Among those surveyed, COVID-19 positivity results were very similar between age groups with a slight increase in percentage among people aged 60–79 years (>18%), those with a low level of education (n = 18, 20.69%), and those who received financial aid (Bolsa Família) (n = 3, 21.43%).

During the pandemic, most study participants (n = 204, 41.51%) were active on-site workers, whereas 75 (15.34%) worked remotely from their homes. However, specific details about the nature of their jobs were not mentioned. Furthermore, 222 (45.40%) participants who had been working or studying from home since the beginning of the pandemic, showed statistical significance in the multivariate analysis (p = 0.0057). Thus, working or studying from home is a protective factor (odds ratio, 0.436 [0.2421–0.7853]) against COVID-19.

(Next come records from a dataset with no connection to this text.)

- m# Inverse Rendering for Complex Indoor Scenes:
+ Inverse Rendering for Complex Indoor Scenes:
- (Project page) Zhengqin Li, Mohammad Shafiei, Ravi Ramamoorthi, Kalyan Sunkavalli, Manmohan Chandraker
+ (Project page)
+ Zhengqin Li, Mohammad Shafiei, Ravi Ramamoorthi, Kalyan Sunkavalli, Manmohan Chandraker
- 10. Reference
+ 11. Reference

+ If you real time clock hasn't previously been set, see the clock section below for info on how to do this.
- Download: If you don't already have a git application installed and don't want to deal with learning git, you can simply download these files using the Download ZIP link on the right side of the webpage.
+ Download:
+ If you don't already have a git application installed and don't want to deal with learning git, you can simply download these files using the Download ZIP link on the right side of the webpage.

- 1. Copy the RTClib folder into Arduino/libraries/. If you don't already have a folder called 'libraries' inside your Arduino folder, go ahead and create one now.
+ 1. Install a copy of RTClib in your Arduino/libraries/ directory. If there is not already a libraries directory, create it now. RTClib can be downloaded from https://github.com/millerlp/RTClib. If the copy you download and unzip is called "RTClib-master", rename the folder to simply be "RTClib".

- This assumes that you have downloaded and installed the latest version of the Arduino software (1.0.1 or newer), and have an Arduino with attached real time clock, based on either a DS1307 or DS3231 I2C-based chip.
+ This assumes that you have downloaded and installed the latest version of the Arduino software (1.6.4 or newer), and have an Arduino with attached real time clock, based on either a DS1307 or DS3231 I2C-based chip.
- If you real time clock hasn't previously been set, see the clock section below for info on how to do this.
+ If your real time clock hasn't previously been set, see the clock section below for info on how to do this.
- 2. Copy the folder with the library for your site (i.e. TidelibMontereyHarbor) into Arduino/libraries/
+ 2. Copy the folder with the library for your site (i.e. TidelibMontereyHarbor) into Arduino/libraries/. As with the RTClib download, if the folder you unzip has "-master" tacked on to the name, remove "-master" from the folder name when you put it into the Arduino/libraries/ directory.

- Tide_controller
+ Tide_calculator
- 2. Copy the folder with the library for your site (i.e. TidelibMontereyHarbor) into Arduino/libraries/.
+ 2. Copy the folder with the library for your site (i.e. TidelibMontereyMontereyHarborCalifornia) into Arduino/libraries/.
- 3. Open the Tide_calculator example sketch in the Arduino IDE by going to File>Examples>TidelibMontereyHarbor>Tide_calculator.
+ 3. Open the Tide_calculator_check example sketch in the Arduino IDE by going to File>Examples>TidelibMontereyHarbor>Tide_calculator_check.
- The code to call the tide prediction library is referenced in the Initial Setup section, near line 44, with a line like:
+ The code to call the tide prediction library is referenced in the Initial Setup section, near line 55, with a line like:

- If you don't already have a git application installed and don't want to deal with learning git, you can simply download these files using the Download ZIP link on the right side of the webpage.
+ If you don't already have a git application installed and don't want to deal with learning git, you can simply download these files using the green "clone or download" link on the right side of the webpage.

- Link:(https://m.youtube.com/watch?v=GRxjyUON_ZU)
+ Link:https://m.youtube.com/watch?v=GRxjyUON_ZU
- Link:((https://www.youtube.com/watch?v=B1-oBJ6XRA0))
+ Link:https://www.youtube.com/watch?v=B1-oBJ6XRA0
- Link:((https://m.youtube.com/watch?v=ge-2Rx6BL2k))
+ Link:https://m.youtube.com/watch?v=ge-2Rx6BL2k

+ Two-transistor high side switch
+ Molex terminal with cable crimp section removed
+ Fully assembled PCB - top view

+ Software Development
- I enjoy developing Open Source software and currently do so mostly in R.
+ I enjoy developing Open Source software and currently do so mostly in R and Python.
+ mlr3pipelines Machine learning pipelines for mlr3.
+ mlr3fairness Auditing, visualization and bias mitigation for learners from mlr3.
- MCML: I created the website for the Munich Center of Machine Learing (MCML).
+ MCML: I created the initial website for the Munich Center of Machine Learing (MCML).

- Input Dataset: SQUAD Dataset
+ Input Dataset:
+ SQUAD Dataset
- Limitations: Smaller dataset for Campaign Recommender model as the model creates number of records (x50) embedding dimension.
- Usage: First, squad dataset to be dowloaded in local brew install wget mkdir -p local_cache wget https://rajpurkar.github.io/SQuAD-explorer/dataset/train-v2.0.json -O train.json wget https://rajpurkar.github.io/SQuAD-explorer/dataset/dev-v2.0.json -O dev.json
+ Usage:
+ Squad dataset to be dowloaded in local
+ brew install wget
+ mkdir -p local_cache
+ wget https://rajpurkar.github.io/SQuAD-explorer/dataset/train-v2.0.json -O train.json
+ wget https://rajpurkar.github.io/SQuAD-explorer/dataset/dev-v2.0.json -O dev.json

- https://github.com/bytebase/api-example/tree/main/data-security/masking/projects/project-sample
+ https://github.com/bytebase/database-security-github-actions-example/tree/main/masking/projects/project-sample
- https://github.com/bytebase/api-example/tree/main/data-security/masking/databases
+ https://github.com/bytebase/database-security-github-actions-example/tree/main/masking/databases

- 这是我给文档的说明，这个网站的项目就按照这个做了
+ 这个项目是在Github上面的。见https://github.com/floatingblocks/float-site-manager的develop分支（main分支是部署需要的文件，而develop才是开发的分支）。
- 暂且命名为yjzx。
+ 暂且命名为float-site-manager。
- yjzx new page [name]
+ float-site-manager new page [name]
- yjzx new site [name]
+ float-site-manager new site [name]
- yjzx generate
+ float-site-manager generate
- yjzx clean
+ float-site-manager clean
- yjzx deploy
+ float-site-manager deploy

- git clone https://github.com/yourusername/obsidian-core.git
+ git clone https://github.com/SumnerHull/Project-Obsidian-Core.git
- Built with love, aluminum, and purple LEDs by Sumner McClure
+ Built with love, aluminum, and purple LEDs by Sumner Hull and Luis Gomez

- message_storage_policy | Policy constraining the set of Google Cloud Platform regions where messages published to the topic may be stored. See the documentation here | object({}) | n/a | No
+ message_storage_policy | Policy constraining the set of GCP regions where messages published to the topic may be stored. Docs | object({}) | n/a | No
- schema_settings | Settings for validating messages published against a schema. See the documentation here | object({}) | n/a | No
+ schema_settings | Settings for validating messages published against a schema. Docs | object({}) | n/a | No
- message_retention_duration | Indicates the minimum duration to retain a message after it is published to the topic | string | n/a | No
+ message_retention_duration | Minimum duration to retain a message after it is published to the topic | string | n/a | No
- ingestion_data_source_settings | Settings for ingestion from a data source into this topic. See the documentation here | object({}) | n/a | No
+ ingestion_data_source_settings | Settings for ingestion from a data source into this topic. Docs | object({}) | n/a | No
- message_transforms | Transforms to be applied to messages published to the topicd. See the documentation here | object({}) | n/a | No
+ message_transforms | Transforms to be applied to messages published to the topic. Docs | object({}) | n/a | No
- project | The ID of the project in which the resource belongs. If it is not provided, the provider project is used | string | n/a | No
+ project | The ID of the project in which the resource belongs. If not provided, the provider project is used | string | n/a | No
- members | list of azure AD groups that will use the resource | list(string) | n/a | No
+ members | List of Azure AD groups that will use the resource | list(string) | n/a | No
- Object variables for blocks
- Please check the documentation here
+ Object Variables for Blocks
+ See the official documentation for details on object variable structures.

Most participants received no financial aid, and those who received financial aid from the “Bolsa Família” program showed higher rates of COVID-19 positivity. Further analyses did not reveal any statistical significance. Most participants used their own vehicles (cars or motorcycles) for transport; however, the highest percentage of COVID-19 positivity was observed among those who used bicycles (n = 4, 17.39%), followed by motorcycles (n = 24, 15.19%) as their means of transport. However univariate analysis did not reveal a statistically significant association).

Preventive measures

In the analysis of preventive measures, most participants expressed a desire to be vaccinated as soon as the vaccine was available. They consistently used masks (n = 296, 60.66%). Of all type of used masks, the majority were made of cloth or tissue (n = 396, 80.98%). Regarding replacing masks, more than half of the interviewees (n = 295, 60.33%) stated that they did so within an interval of less than 6 hours. Approximately 44% of participants strictly adhered to the control measures recommended by the authorities (Table 3). Results of univariate analysis and other descriptive characteristics, such as criteria for replacing cloth masks and places frequently visited by participants.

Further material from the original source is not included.